Novel indices and multi-source data fusion for monitoring plant moisture stress in winter wheat fields
摘要
Drought is a significant challenge to winter wheat production. Its impact can be mitigated by preventing plant moisture stress through precision agriculture. Remote sensing and machine learning have proven effective for managing moisture stress in winter wheat. This study highlights the potential of new indices that combine visible (VIS) and near-infrared (NIR) bands along with canopy temperature (Tc), to monitor plant moisture content (PMC) and leaf moisture content (LMC) in winter wheat under irrigation treatments: W0 (no irrigation), W1 (45–65%), W2 (55–75%), W3 (65–85%), W4 (75–95%) of field capacity, and Z (irrigation and rainfall).

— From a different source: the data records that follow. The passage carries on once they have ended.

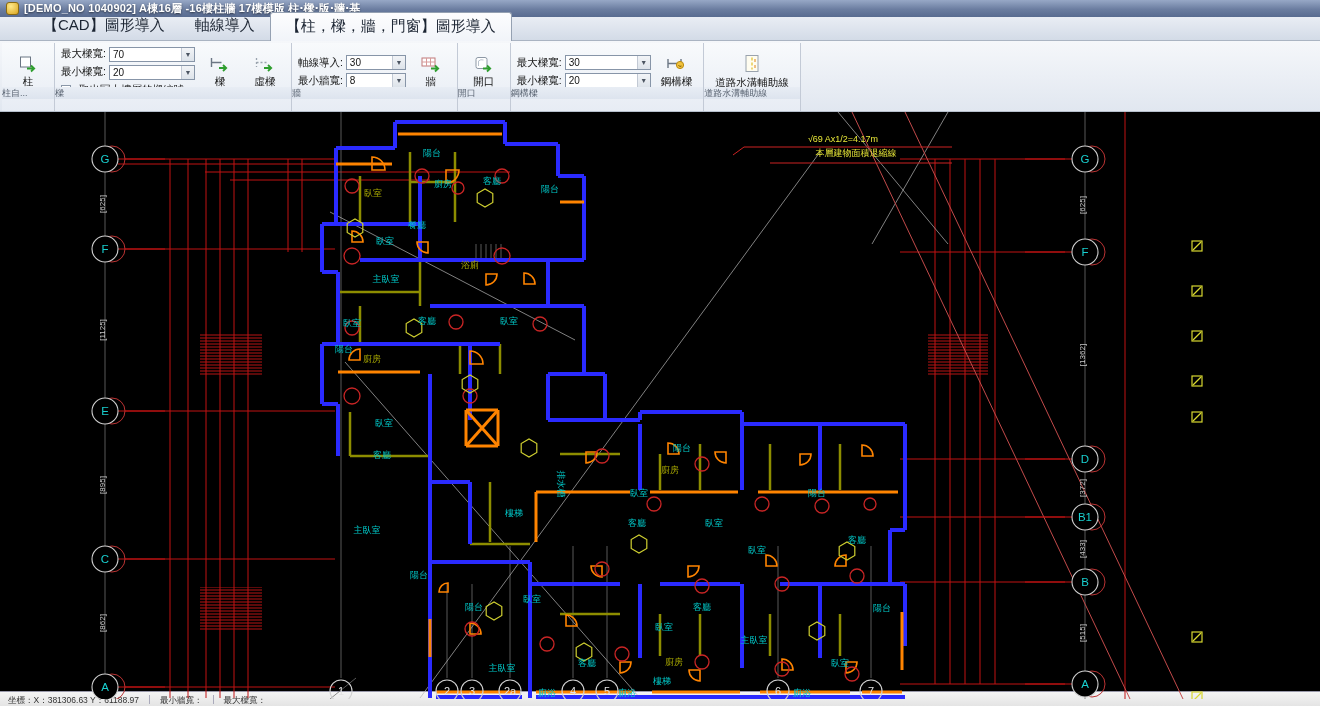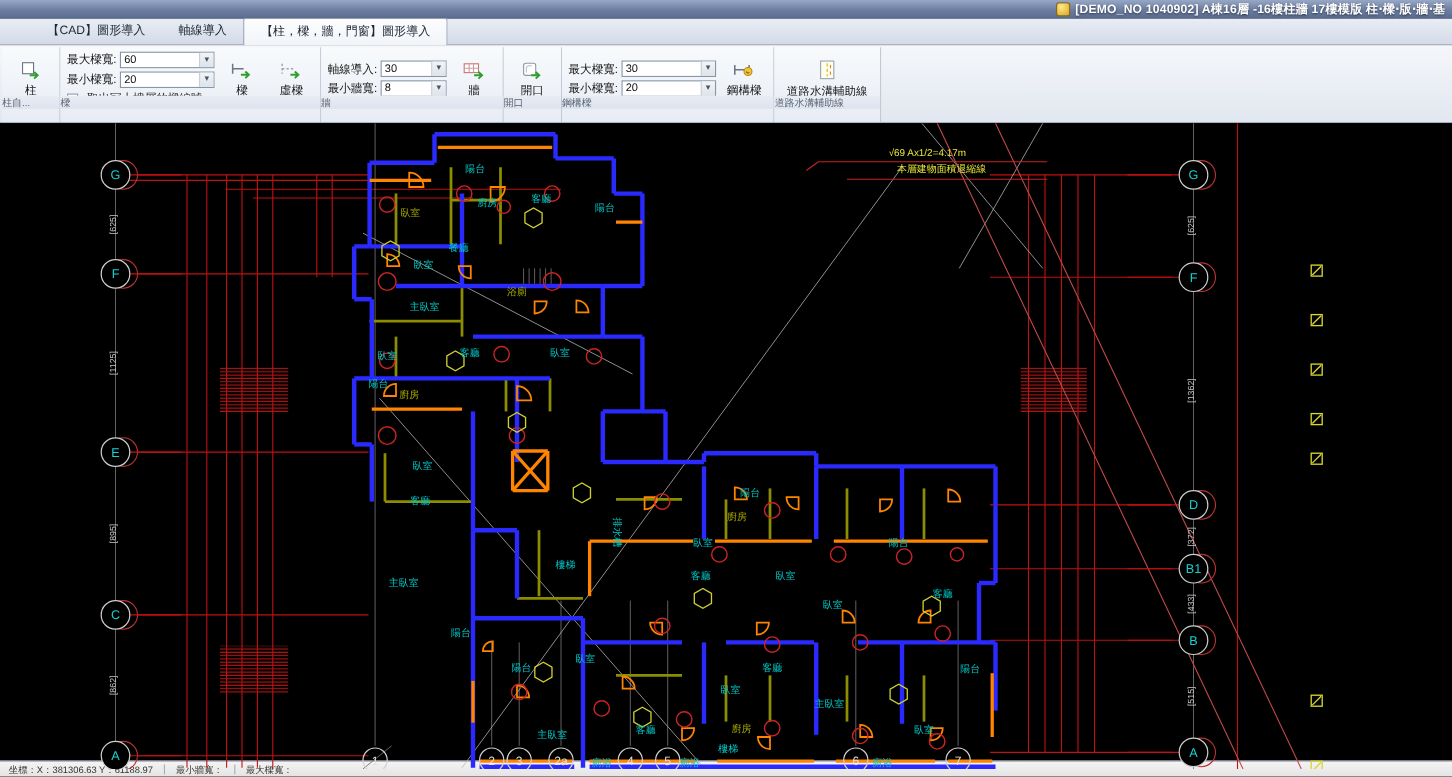--- a/index.html
+++ b/index.html
@@ -9,7 +9,7 @@
 
   
   .titlebar{height:17px;background:linear-gradient(#97a8c6,#6b7da0 55%,#586b90);
-            display:flex;align-items:center;padding:0 6px;gap:5px;flex:0 0 auto;justify-content:flex-end;}
+            display:flex;align-items:center;padding:0 6px;gap:5px;flex:0 0 auto;}
   .app-icon{width:13px;height:13px;border-radius:3px;flex:0 0 auto;
             background:radial-gradient(circle at 35% 30%,#ffe98a,#d9a520);border:1px solid #8a6a10;box-sizing:border-box;}
   .title-text{color:#fff;font-size:11px;font-weight:bold;white-space:nowrap;

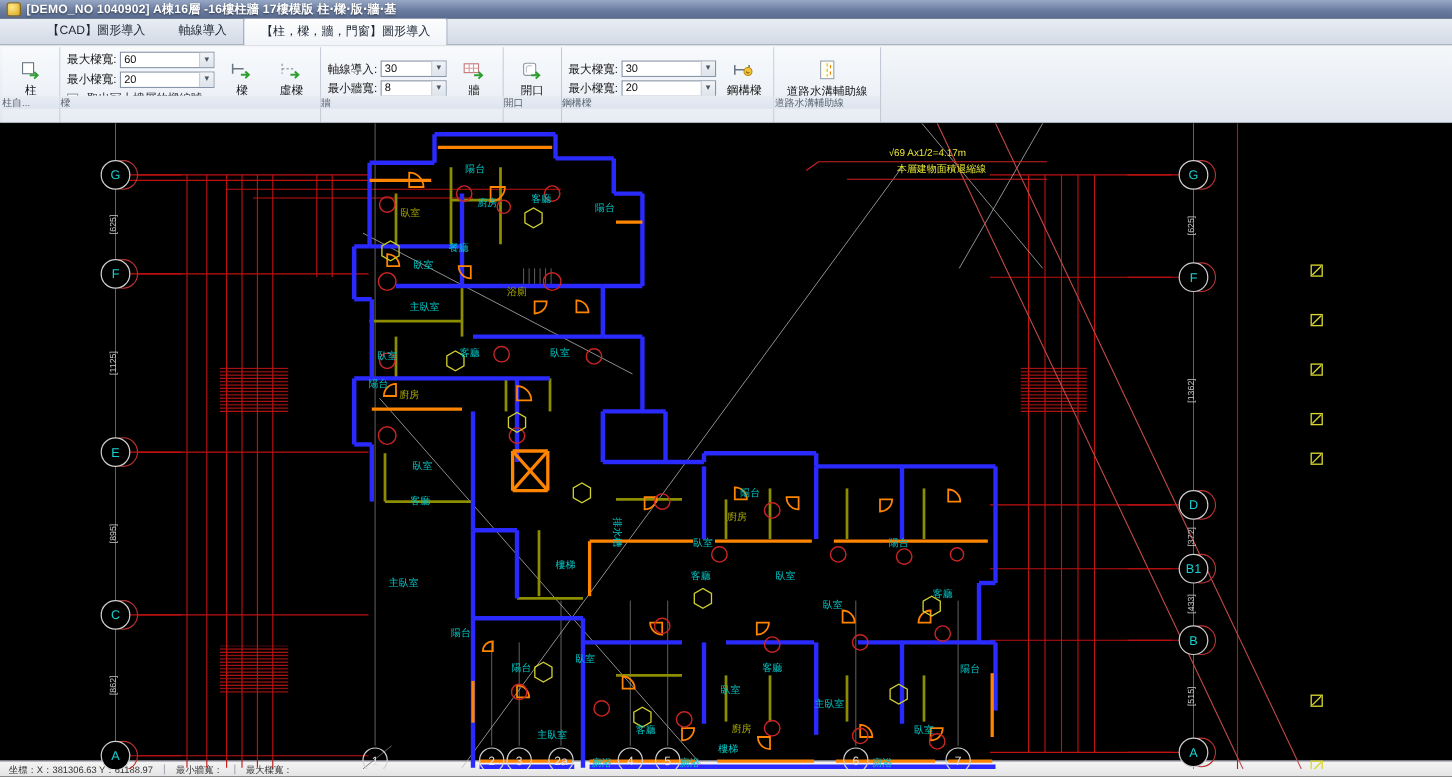--- a/index.html
+++ b/index.html
@@ -18,7 +18,7 @@
   
   .tabrow{height:23px;background:linear-gradient(#e9edf4,#d3dbe7);display:flex;align-items:flex-end;
           padding-left:28px;border-bottom:1px solid #aab4c2;flex:0 0 auto;}
-  .tab{font-size:11px;color:#1c2533;padding:4px 15px 5px;white-space:nowrap;cursor:default;}
+  .tab{font-size:15px;color:#1c2533;padding:4px 15px 5px;white-space:nowrap;cursor:default;}
   .tab.active{background:linear-gradient(#fdfdfe,#f1f4f9);border:1px solid #95a1b2;border-bottom:none;
               border-radius:3px 3px 0 0;position:relative;top:1px;}
 

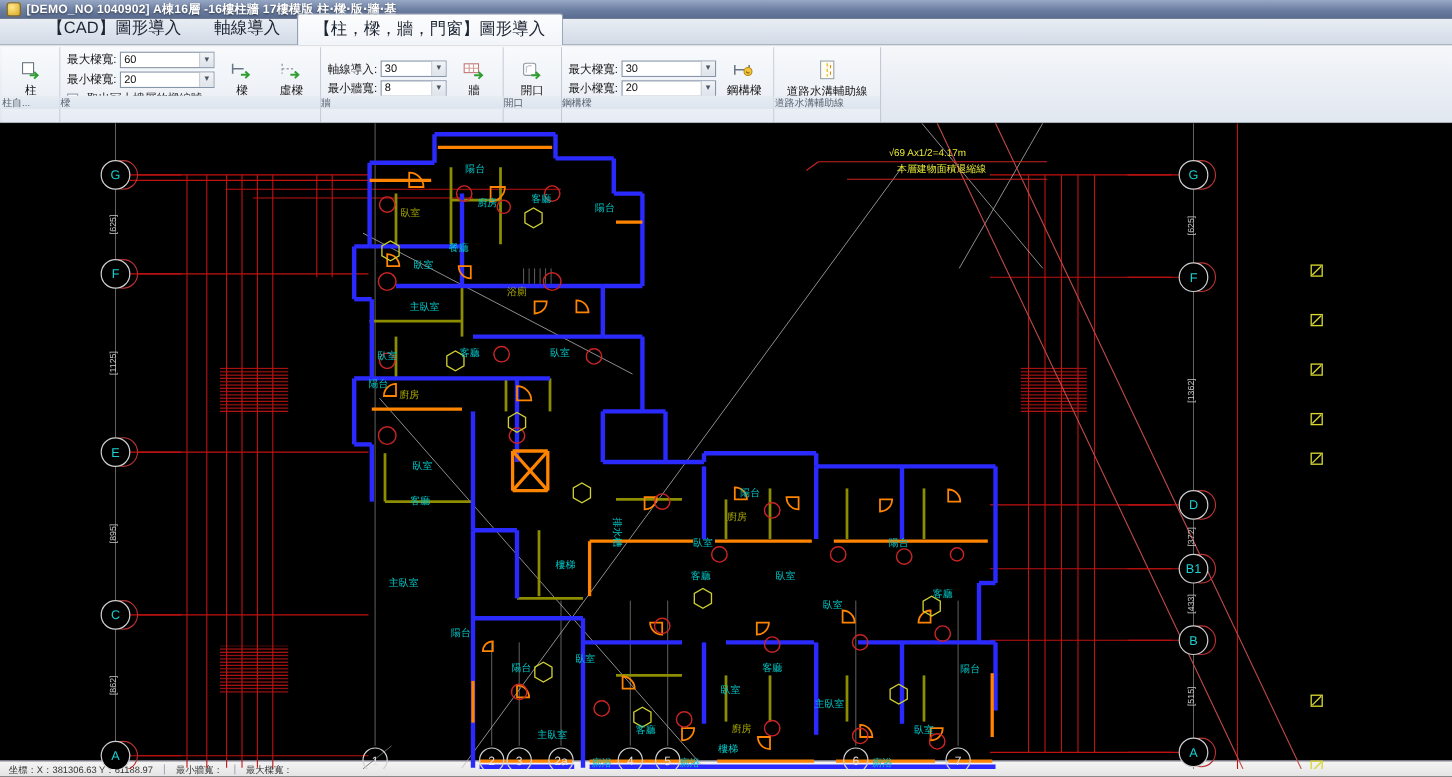--- a/index.html
+++ b/index.html
@@ -91,7 +91,7 @@
           <div class="field">
             <span>最大樑寬:</span>
             <div class="combo w86">
-              <span>60</span>
+              <span>70</span>
               <span class="caret">▼</span>
             </div>
           </div>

Our findings show that the ratio stress index (RSI), with band combinations such as RSI7(650, 428), RSI8(663, 422), and RSI9(671, 450), performs better in tracking PMC and LMC, demonstrating high correlation and improved average prediction metrics for vegetation index (VI) models with R2, RMSE, and MAE of 0.838, 2.791, and 2.093 respectively, for LMC and VI-Tc input models with 0.850, 2.731, and 2.105 for PMC. Incorporating Tc into RSI models enhances prediction accuracy, increasing R² by up to 13.82% in the RSI-Tc-SVM-PMC model and decreasing RMSE and MAE by 15.89% and 18.33%, respectively. Therefore, a combination of RSI-Tc-SVM-ANN is recommended to monitor winter wheat moisture stress.